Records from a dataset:
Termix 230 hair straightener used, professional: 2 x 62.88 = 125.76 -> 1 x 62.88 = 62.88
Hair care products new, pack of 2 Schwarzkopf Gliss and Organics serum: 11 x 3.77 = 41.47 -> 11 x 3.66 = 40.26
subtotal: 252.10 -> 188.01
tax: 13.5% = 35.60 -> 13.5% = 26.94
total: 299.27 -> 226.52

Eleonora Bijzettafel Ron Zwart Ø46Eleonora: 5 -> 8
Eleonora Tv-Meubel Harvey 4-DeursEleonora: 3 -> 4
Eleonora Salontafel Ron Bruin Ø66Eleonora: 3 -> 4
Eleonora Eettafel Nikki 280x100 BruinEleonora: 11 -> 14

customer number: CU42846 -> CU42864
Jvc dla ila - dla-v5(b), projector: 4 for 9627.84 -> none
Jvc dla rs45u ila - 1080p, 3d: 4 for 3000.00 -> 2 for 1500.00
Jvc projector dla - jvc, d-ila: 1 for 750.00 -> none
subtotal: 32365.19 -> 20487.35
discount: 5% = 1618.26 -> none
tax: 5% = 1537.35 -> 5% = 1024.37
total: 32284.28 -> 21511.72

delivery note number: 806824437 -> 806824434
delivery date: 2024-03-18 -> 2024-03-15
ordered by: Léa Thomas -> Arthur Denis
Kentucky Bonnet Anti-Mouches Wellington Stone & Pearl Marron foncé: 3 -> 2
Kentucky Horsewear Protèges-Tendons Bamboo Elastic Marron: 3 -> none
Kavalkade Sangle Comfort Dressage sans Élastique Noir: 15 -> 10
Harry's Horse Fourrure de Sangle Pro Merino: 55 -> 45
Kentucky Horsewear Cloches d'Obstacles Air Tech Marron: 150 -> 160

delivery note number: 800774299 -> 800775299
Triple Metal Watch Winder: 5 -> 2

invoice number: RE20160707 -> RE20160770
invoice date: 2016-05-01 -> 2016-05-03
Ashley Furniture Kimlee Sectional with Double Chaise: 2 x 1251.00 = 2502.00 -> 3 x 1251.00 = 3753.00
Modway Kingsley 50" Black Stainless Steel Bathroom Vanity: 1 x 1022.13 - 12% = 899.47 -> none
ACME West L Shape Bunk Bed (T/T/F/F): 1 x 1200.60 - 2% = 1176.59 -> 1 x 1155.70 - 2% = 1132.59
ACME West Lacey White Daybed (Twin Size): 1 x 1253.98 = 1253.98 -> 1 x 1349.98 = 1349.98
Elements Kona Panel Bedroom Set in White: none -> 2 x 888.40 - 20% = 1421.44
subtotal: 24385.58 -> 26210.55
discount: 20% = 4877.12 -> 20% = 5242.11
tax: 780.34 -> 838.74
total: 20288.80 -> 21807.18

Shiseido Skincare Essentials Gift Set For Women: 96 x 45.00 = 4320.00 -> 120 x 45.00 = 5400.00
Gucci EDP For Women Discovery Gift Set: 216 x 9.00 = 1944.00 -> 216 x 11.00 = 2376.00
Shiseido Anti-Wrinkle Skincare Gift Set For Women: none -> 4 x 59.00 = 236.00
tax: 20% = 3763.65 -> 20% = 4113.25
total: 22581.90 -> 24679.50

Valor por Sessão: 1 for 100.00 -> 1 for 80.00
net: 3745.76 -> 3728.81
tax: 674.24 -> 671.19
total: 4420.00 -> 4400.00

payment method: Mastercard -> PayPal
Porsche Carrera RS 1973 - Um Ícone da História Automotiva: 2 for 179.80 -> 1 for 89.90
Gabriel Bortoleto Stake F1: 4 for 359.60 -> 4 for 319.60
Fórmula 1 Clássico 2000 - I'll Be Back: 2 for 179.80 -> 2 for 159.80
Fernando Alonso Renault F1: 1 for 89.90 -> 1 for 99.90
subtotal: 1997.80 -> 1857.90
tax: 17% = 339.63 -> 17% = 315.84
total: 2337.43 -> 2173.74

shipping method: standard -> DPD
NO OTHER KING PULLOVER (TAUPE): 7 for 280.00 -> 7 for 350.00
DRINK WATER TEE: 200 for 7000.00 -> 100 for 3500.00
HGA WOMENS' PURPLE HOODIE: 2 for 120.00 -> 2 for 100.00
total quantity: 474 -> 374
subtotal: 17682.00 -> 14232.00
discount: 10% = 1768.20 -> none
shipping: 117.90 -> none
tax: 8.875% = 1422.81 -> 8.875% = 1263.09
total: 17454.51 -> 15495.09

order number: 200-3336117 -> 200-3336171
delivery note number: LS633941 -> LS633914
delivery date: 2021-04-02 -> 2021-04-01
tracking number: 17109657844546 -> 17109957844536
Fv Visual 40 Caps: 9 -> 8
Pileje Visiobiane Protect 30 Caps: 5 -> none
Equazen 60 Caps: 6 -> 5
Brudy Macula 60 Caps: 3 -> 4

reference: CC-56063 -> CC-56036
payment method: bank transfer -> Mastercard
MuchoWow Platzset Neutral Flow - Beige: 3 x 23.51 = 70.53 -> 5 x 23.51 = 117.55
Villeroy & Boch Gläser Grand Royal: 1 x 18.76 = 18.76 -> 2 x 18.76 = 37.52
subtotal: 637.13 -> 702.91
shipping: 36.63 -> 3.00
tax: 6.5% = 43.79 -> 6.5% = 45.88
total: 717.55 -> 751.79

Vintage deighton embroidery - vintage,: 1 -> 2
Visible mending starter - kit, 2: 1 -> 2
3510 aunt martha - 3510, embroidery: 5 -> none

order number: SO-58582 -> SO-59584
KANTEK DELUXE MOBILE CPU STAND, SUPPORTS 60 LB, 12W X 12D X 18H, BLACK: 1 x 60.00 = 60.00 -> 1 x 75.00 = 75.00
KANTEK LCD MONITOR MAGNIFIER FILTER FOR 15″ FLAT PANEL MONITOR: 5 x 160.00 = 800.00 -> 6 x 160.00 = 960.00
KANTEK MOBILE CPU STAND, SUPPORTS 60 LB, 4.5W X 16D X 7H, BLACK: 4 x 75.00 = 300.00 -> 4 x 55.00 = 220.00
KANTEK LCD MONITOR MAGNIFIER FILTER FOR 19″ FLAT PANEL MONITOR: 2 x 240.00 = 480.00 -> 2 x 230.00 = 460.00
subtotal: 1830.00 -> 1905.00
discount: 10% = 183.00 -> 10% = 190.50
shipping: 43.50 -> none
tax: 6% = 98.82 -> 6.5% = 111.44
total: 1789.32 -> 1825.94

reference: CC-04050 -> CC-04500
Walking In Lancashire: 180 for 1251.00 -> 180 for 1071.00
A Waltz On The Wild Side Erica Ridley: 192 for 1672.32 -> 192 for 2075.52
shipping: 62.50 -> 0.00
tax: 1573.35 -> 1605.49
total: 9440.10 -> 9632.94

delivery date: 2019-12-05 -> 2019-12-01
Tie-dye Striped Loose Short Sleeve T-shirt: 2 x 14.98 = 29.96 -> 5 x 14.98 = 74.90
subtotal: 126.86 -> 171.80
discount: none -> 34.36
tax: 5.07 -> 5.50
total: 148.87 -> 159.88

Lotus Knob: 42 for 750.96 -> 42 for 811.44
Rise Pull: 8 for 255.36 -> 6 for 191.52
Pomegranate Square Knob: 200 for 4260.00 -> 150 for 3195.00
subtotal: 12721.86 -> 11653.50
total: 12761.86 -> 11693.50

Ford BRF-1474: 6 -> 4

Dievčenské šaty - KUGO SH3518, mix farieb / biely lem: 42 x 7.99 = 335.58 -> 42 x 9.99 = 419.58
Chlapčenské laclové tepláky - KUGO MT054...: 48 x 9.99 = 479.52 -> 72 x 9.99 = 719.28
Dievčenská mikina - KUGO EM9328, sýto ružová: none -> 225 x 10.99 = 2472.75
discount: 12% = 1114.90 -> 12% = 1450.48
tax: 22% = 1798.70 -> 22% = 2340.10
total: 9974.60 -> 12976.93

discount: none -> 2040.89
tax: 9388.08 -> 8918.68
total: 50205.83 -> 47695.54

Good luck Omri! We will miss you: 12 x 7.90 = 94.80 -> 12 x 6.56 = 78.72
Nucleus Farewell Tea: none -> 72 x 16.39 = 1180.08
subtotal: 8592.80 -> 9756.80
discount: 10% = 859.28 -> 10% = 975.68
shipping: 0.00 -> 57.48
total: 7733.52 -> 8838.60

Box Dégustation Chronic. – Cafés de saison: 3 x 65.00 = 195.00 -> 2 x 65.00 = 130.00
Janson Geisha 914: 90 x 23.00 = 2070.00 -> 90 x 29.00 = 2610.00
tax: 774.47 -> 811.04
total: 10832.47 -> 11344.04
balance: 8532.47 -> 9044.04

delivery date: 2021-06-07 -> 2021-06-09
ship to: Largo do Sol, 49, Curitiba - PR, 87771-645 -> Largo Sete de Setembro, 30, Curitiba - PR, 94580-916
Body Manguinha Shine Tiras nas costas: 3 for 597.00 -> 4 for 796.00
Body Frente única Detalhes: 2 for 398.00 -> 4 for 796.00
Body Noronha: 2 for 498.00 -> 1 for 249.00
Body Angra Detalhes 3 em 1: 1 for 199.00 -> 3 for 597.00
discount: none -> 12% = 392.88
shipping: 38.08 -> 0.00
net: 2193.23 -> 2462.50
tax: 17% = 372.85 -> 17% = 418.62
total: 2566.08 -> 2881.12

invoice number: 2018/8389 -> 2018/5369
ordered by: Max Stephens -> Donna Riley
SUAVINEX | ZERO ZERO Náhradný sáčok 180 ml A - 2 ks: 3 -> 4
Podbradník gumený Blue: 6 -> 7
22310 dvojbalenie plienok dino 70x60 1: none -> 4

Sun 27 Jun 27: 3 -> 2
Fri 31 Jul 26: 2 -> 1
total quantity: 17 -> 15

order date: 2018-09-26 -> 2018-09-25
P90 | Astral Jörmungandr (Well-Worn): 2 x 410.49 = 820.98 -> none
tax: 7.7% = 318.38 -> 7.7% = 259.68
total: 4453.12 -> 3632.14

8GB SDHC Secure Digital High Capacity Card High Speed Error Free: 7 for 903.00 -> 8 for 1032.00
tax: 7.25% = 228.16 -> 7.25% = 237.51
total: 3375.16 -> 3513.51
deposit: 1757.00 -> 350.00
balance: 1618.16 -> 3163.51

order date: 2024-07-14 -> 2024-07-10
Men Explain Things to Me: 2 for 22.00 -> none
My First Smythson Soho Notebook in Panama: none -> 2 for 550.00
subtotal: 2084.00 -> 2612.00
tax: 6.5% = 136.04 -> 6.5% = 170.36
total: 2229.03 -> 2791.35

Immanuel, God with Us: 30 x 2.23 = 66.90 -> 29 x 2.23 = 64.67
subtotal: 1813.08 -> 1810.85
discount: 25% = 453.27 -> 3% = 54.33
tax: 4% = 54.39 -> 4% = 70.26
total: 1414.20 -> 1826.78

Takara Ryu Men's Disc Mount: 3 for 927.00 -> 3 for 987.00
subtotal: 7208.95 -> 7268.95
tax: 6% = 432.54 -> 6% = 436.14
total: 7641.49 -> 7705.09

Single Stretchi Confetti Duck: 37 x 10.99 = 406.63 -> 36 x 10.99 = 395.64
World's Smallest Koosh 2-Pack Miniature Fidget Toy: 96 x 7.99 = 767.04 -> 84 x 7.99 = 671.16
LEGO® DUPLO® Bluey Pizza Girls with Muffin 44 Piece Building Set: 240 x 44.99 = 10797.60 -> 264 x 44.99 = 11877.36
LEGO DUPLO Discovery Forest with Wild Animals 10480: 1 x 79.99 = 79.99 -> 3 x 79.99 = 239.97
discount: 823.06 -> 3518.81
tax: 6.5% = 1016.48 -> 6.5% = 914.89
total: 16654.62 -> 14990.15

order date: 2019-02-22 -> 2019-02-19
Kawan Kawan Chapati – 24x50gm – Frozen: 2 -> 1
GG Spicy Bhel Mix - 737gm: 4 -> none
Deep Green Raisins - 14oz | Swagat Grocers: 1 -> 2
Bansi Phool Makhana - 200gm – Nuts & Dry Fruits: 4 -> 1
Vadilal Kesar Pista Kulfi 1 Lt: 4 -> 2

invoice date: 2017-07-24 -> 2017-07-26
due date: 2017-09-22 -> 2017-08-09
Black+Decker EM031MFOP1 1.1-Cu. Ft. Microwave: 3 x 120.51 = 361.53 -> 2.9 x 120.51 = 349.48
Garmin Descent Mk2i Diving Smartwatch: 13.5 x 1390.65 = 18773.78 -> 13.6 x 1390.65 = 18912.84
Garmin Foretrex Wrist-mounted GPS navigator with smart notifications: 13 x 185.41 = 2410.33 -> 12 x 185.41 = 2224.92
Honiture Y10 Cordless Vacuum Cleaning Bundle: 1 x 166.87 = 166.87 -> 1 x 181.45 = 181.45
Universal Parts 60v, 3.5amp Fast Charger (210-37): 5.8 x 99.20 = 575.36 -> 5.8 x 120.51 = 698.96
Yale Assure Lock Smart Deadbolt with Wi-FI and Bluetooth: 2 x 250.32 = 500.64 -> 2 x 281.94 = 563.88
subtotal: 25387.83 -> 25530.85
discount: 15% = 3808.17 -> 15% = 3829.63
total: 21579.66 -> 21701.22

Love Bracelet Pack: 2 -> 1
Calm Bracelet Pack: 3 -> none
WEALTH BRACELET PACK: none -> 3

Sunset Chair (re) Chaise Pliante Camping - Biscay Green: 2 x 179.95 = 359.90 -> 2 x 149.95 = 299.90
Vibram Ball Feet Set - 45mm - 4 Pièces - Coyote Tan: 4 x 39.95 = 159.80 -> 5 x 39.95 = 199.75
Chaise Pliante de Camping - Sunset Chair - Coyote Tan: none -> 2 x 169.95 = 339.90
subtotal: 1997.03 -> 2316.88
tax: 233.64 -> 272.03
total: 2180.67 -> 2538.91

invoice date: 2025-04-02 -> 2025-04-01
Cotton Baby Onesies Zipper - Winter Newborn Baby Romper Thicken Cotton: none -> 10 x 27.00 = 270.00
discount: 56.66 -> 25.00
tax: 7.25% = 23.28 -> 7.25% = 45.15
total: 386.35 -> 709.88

Exercise description:
Transcribe exactly, please, the lines from the one with "total: 21579.66 -> 21701.22" to the last line of the entries above, ends included.

Expected output:
total: 21579.66 -> 21701.22

Love Bracelet Pack: 2 -> 1
Calm Bracelet Pack: 3 -> none
WEALTH BRACELET PACK: none -> 3

Sunset Chair (re) Chaise Pliante Camping - Biscay Green: 2 x 179.95 = 359.90 -> 2 x 149.95 = 299.90
Vibram Ball Feet Set - 45mm - 4 Pièces - Coyote Tan: 4 x 39.95 = 159.80 -> 5 x 39.95 = 199.75
Chaise Pliante de Camping - Sunset Chair - Coyote Tan: none -> 2 x 169.95 = 339.90
subtotal: 1997.03 -> 2316.88
tax: 233.64 -> 272.03
total: 2180.67 -> 2538.91

invoice date: 2025-04-02 -> 2025-04-01
Cotton Baby Onesies Zipper - Winter Newborn Baby Romper Thicken Cotton: none -> 10 x 27.00 = 270.00
discount: 56.66 -> 25.00
tax: 7.25% = 23.28 -> 7.25% = 45.15
total: 386.35 -> 709.88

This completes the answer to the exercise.